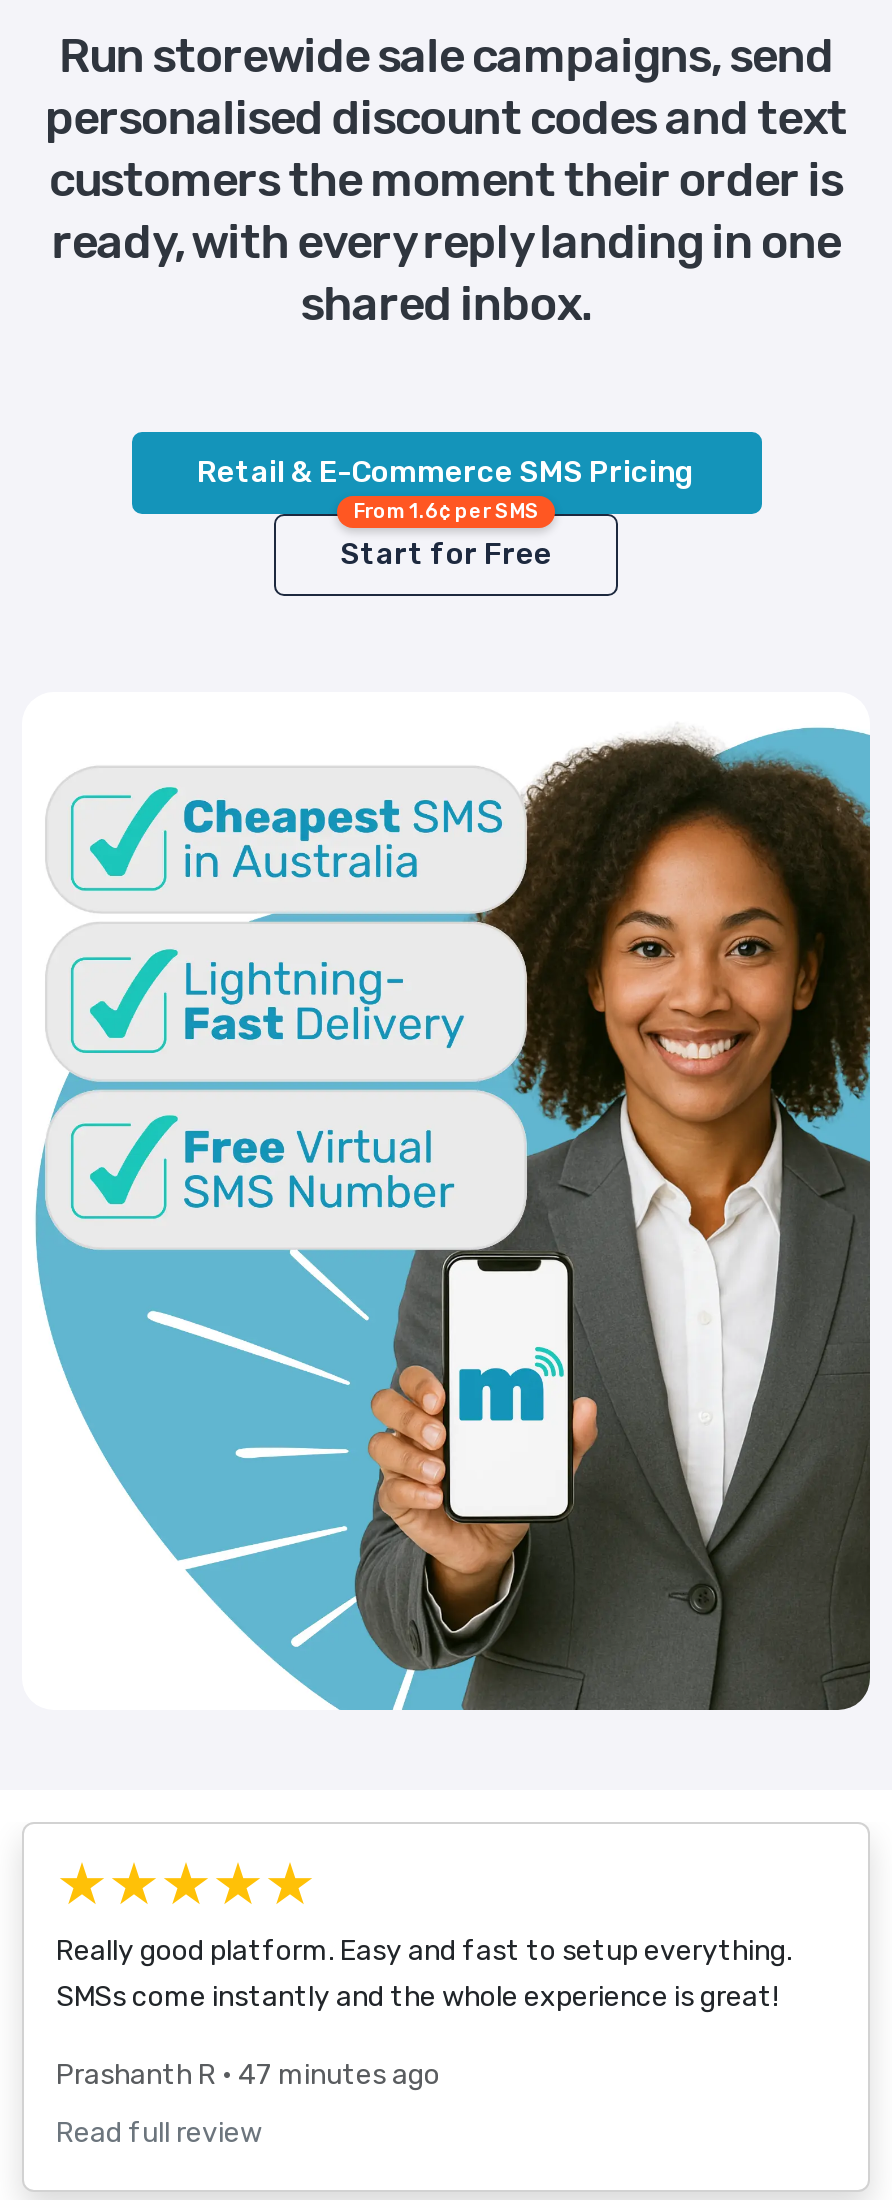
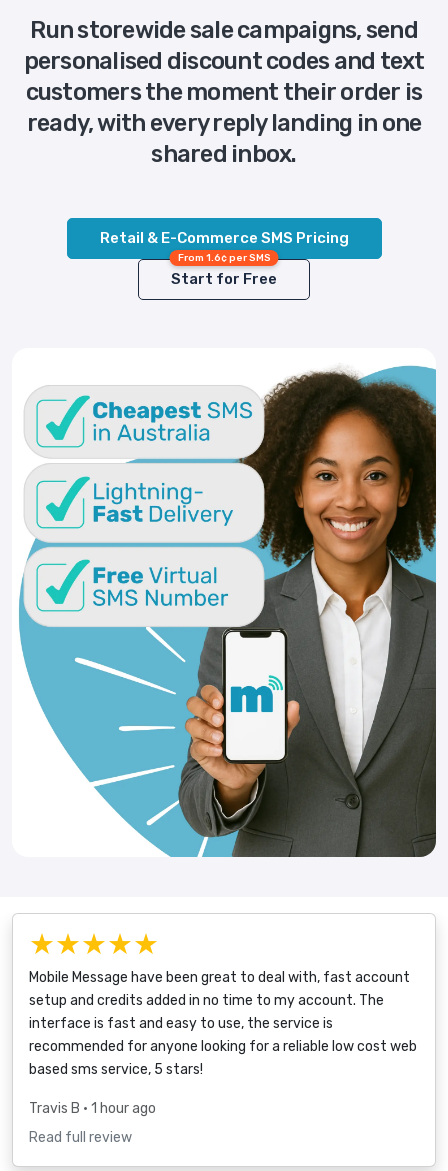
- Really good platform. Easy and fast to setup everything.
- SMSs come instantly and the whole experience is great!
+ Mobile Message have been great to deal with, fast account
+ setup and credits added in no time to my account. The
+ interface is fast and easy to use, the service is
+ recommended for anyone looking for a reliable low cost web
+ based sms service, 5 stars!

- Prashanth R • 47 minutes ago
+ Travis B • 1 hour ago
____
Work to complete - Would you output the lines from the one that contains "low cost web" to the end of the data, both ends included, exactly as they appear?

Written response -
+ recommended for anyone looking for a reliable low cost web
+ based sms service, 5 stars!

- Prashanth R • 47 minutes ago
+ Travis B • 1 hour ago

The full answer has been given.